Below are records that contain pictures; transcribe the text exactly and omit the pictures.
Content starts
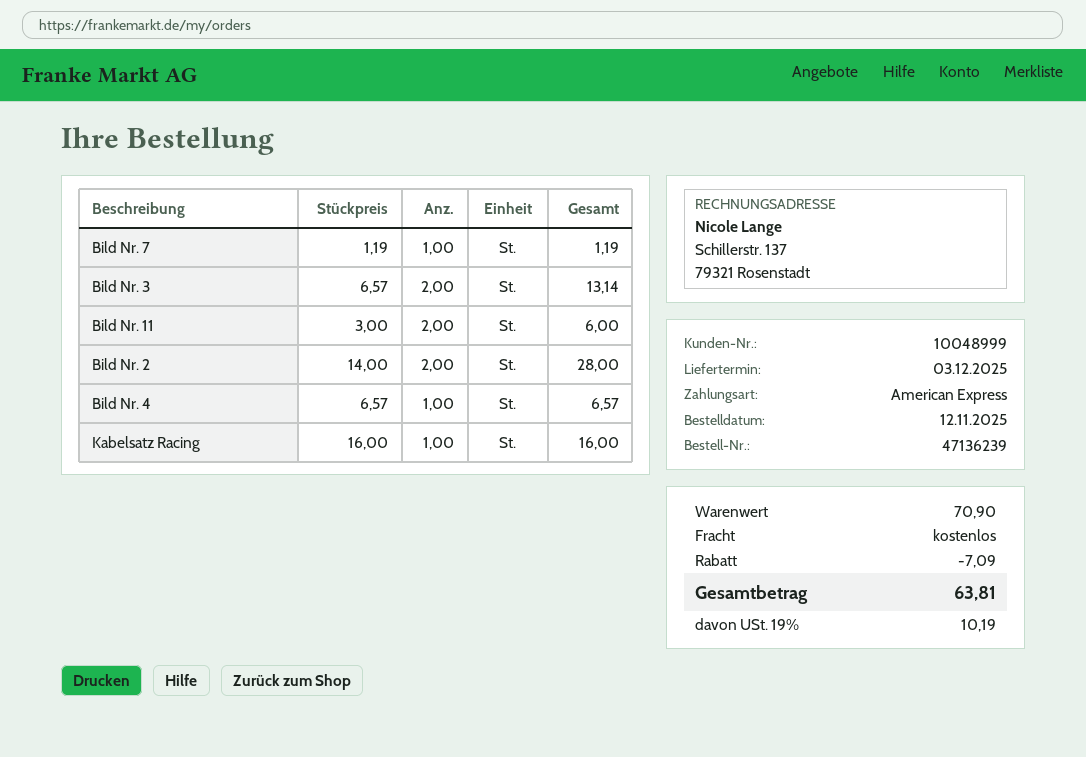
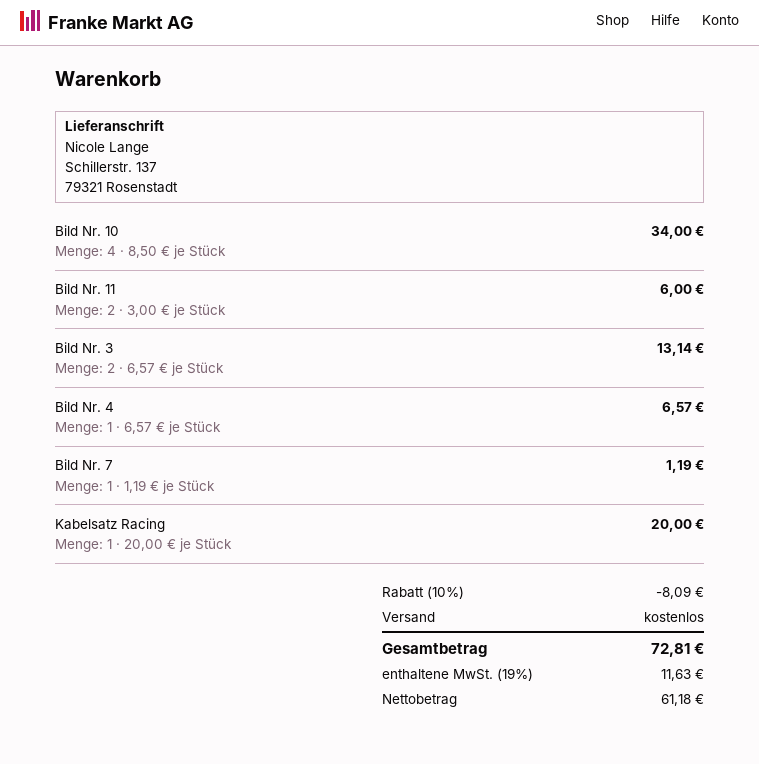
Bild Nr. 2: 2 x 14.00 = 28.00 -> none
Kabelsatz Racing: 1 x 16.00 = 16.00 -> 1 x 20.00 = 20.00
Bild Nr. 10: none -> 4 x 8.50 = 34.00
discount: 7.09 -> 8.09
tax: 19% = 10.19 -> 19% = 11.63
total: 63.81 -> 72.81

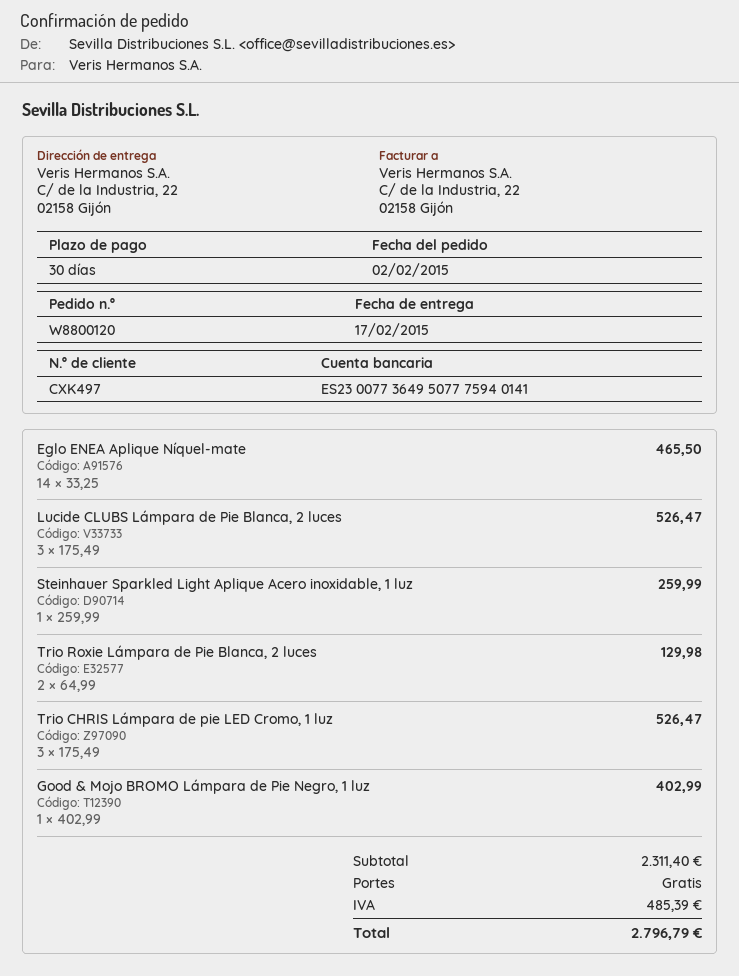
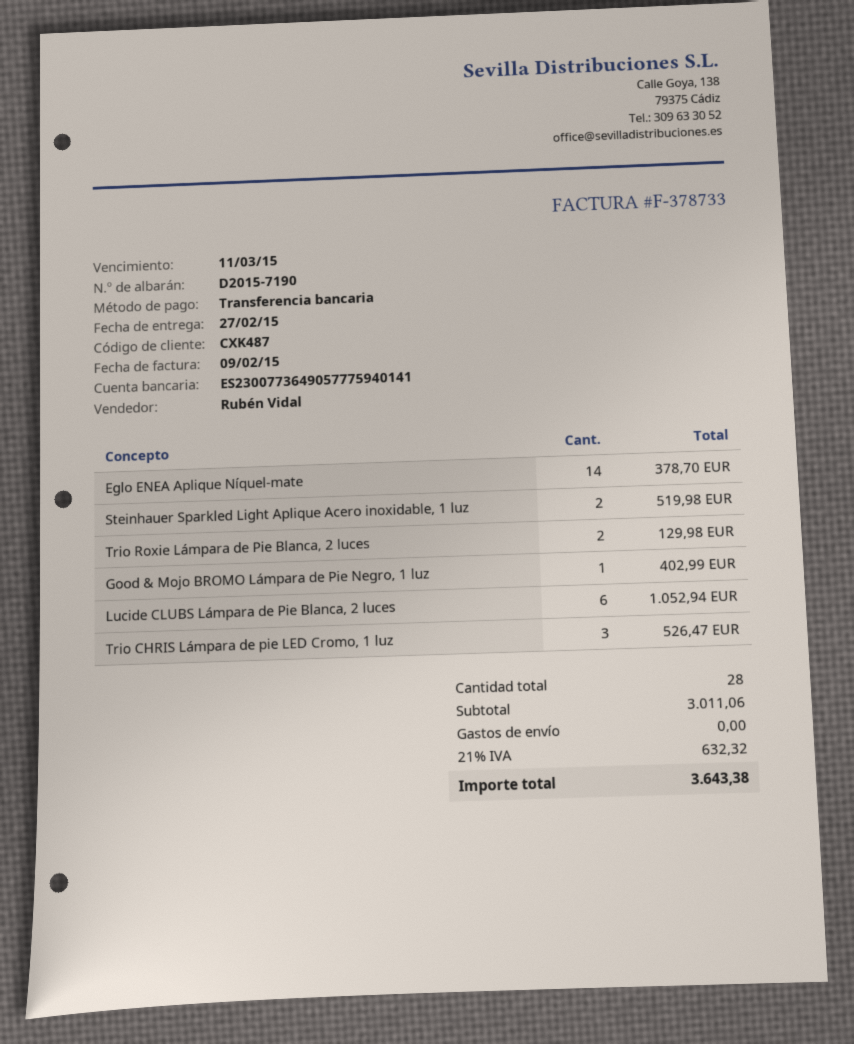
delivery date: 2015-02-17 -> 2015-02-27
customer number: CXK497 -> CXK487
bank account: ES2300773649507775940141 -> ES2300773649057775940141
Eglo ENEA Aplique Níquel-mate: 14 for 465.50 -> 14 for 378.70
Lucide CLUBS Lámpara de Pie Blanca, 2 luces: 3 for 526.47 -> 6 for 1052.94
Steinhauer Sparkled Light Aplique Acero inoxidable, 1 luz: 1 for 259.99 -> 2 for 519.98
subtotal: 2311.40 -> 3011.06
tax: 485.39 -> 632.32
total: 2796.79 -> 3643.38

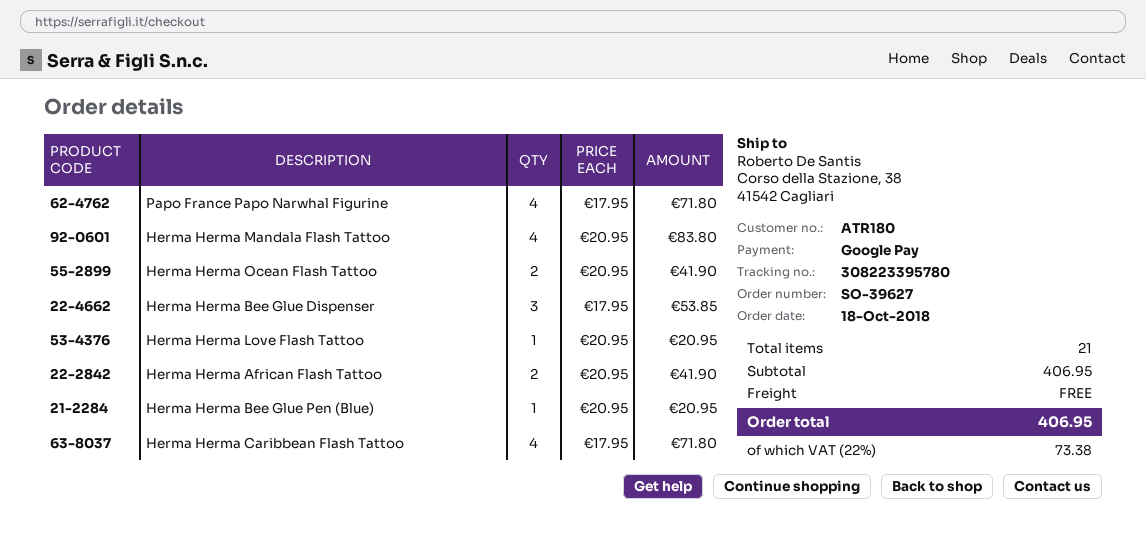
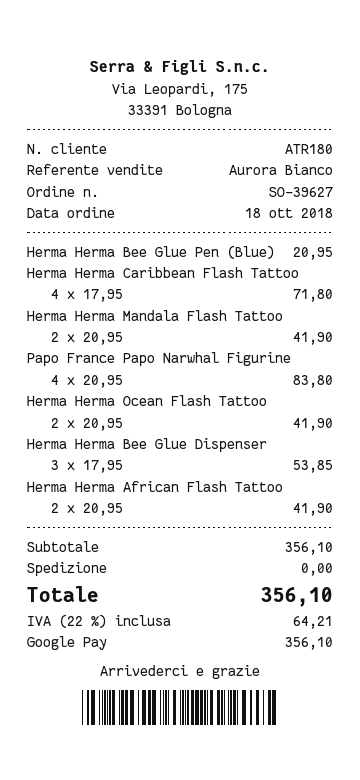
Papo France Papo Narwhal Figurine: 4 x 17.95 = 71.80 -> 4 x 20.95 = 83.80
Herma Herma Mandala Flash Tattoo: 4 x 20.95 = 83.80 -> 2 x 20.95 = 41.90
Herma Herma Love Flash Tattoo: 1 x 20.95 = 20.95 -> none
subtotal: 406.95 -> 356.10
tax: 22% = 73.38 -> 22% = 64.21
total: 406.95 -> 356.10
Content ends
> [RESPONSE AREA]:
Bild Nr. 2: 2 x 14.00 = 28.00 -> none
Kabelsatz Racing: 1 x 16.00 = 16.00 -> 1 x 20.00 = 20.00
Bild Nr. 10: none -> 4 x 8.50 = 34.00
discount: 7.09 -> 8.09
tax: 19% = 10.19 -> 19% = 11.63
total: 63.81 -> 72.81

delivery date: 2015-02-17 -> 2015-02-27
customer number: CXK497 -> CXK487
bank account: ES2300773649507775940141 -> ES2300773649057775940141
Eglo ENEA Aplique Níquel-mate: 14 for 465.50 -> 14 for 378.70
Lucide CLUBS Lámpara de Pie Blanca, 2 luces: 3 for 526.47 -> 6 for 1052.94
Steinhauer Sparkled Light Aplique Acero inoxidable, 1 luz: 1 for 259.99 -> 2 for 519.98
subtotal: 2311.40 -> 3011.06
tax: 485.39 -> 632.32
total: 2796.79 -> 3643.38

Papo France Papo Narwhal Figurine: 4 x 17.95 = 71.80 -> 4 x 20.95 = 83.80
Herma Herma Mandala Flash Tattoo: 4 x 20.95 = 83.80 -> 2 x 20.95 = 41.90
Herma Herma Love Flash Tattoo: 1 x 20.95 = 20.95 -> none
subtotal: 406.95 -> 356.10
tax: 22% = 73.38 -> 22% = 64.21
total: 406.95 -> 356.10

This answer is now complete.